The aim of this study was to determine the adaptation of atrial natriuretic peptide(ANP) to simulated weightlessness. The level of immunoreactive plasma ANP level and the expression of right atrial ANP mRNA were assessed in male Sparague-Dawley rats during 2 weeks of head-down suspension(HDS) The rats were placed in a -45 degrees anti-orthostatic position. The plasma ANP level was investigated by radioimmunoassay and ANP mRNA was expressed by Northern blot analysis. The changes in daily water intake, body weight and arterial hematocrit did not show the statistical significances during HDS. The plasma ANP level slightly increased after 1 day of HDS, the response was transient and then decreased below the control levels. The expression of the ANP mRNA increased after 1 day, the peak value occurred at 3 days of HDS and thereafter ANP mRNA showed the similar patterns compared to the changes of plasma level. On the basis of these findings, we conclude that the initial adaptation of ANP to increased control blood volume in rats occurs between 3 and 7 days of HDS, and the ANP acts an important role during regulatory process to central hypervolemia at both synthetic and secretory levels within the early stage of HDS.

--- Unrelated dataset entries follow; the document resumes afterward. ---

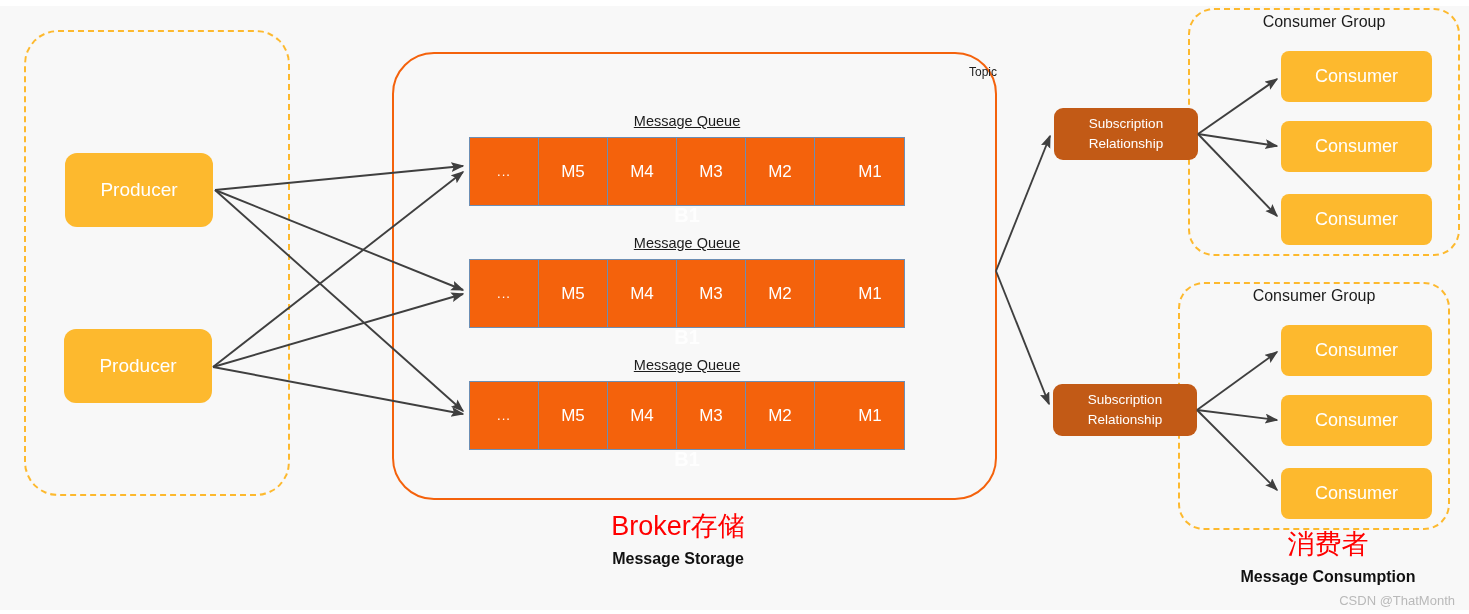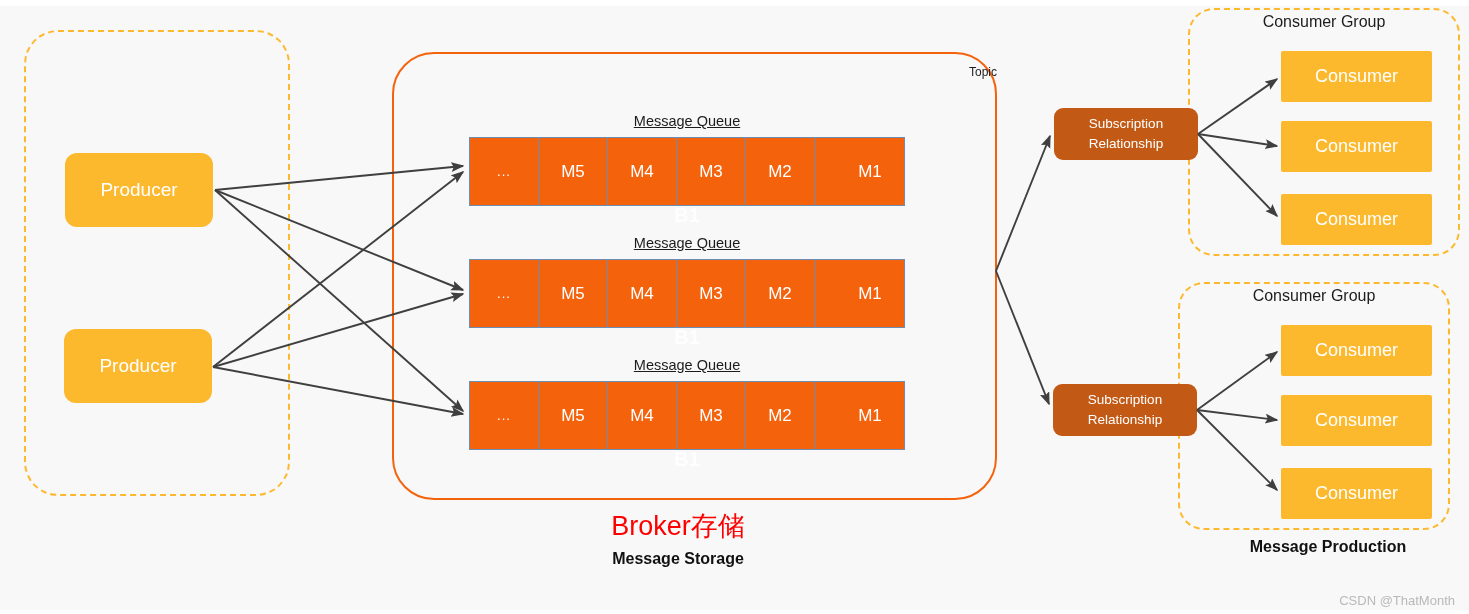--- a/index.html
+++ b/index.html
@@ -64,7 +64,7 @@
   .amber-box {
     position: absolute;
     background: #FDB92E;
-    border-radius: 2px;
+    border-radius: 8px;
     color: #ffffff;
     display: flex;
     align-items: center;

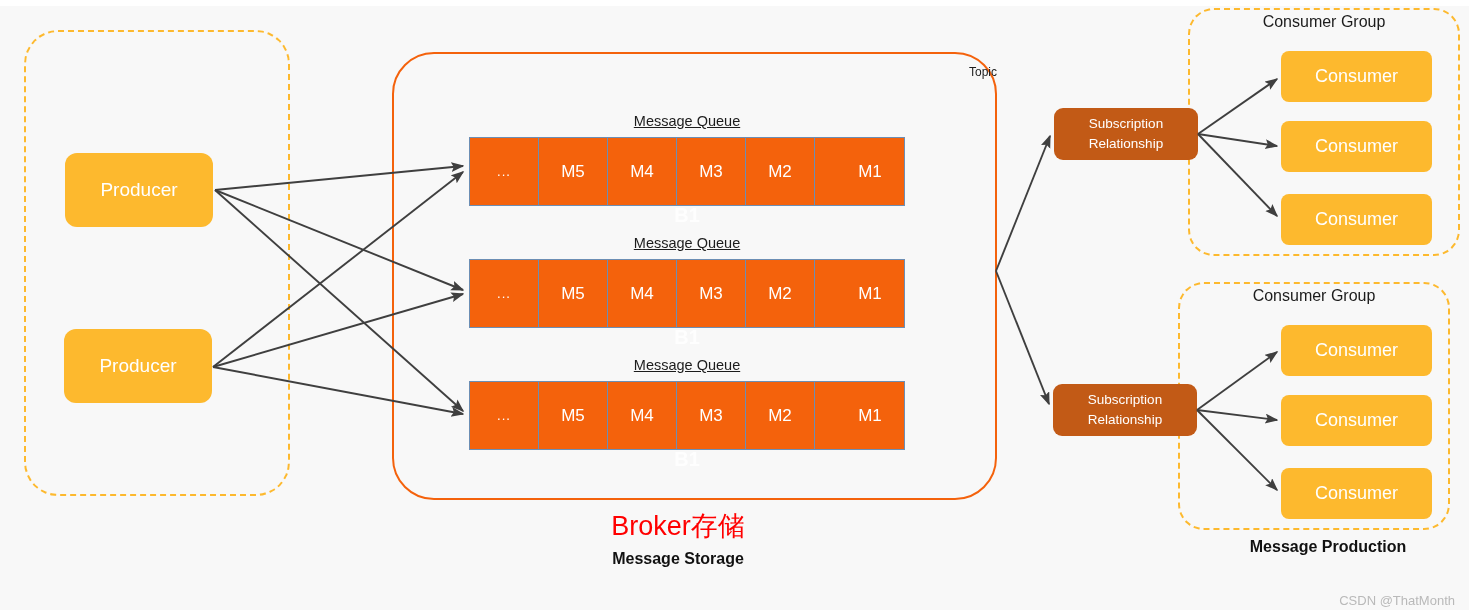--- a/index.html
+++ b/index.html
@@ -312,6 +312,7 @@
     <span class="en">Message Storage</span>
   </div>
   <div class="section-label" id="label-consumption">
+    <span class="cn">消费者</span>
     <span class="en">Message Production</span>
   </div>
 

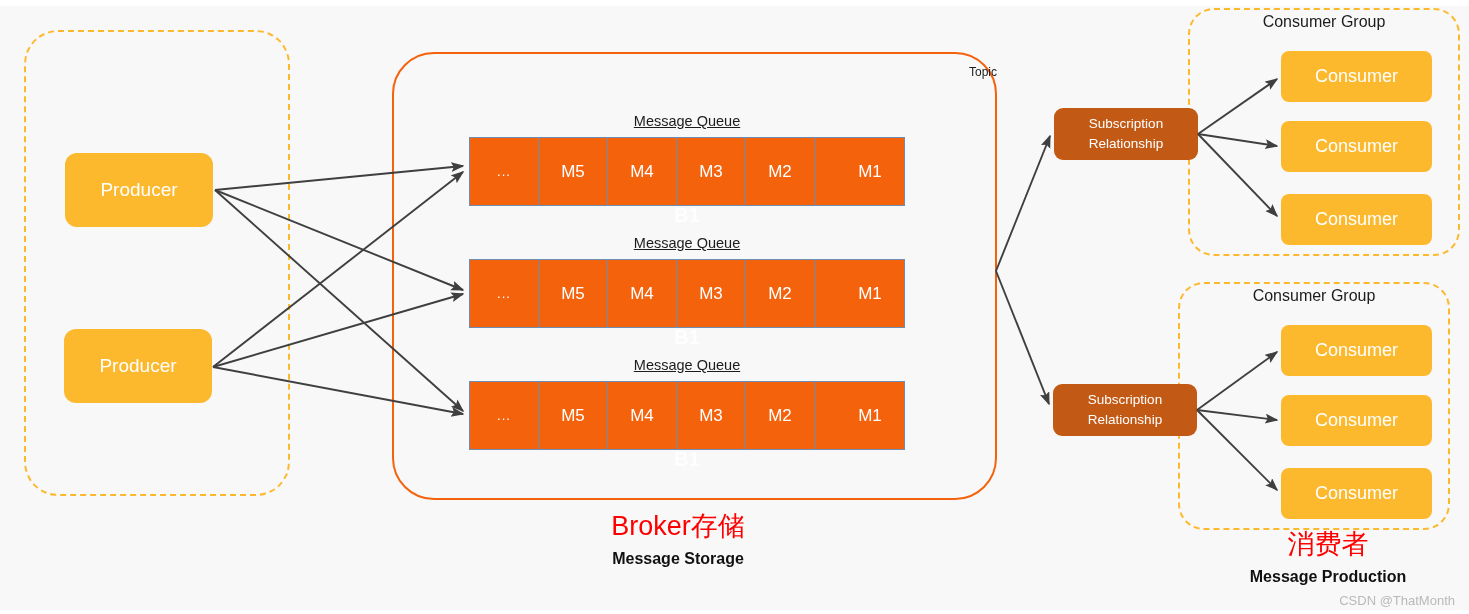--- a/index.html
+++ b/index.html
@@ -313,7 +313,7 @@
   </div>
   <div class="section-label" id="label-consumption">
     <span class="cn">消费者</span>
-    <span class="en">Message Production</span>
+    <span class="en">Message Consumption</span>
   </div>
 
   <div id="csdn-watermark">CSDN @ThatMonth</div>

Activities of Hepatic Antioxidant Enzymes in Rats during 14 Days of Head-down Suspension as a Model of Simulated Weightlessness

Cells and tissues of human and animal are protected against free radicals by several complex mechanisms including the action of antioxidant enzymes, such as superoxide dismutase (SOD), glutathione peroxidase (GSH-Px) and catalase. There had been a few reports that simulated or actual weightlessness induced the decrease in activity of antioxidant enzymes and the increase in lipid peroxidation, The purpose of this study was to observe the time-course variation of antioxidant enzymes activities in rats during 14 days of head-down suspension(HDS) at -45 degrees as a model of simulated weightlessness. During HDS, the hepatic activity of SOD significantly decreased (p<0.05) at 3 day of HDS and then maintained a lower value compared to control horizontal position, GSH-Px activity also significantly decreased (p<0.05) at 3 and 7 day of HDS, thereafter showed a slight increasing trend to control horizontal value. The activity of hepatic catalase increased during HDS and the value at the end of HDS showed significant increase (p<0.05). From these results, there is a possibility that weightlessness induce the increase of oxygen free radicals according to the decrease of some antioxidant enzyme activities. The main scavenger to oxygen free radicals is operated via catalase system in rats during HDS. Therefore, we suggest that it is necessary to administrate the antioxidants for protection of the body against oxygen free radicals during first 1 week after exposure of weightlessness, at least.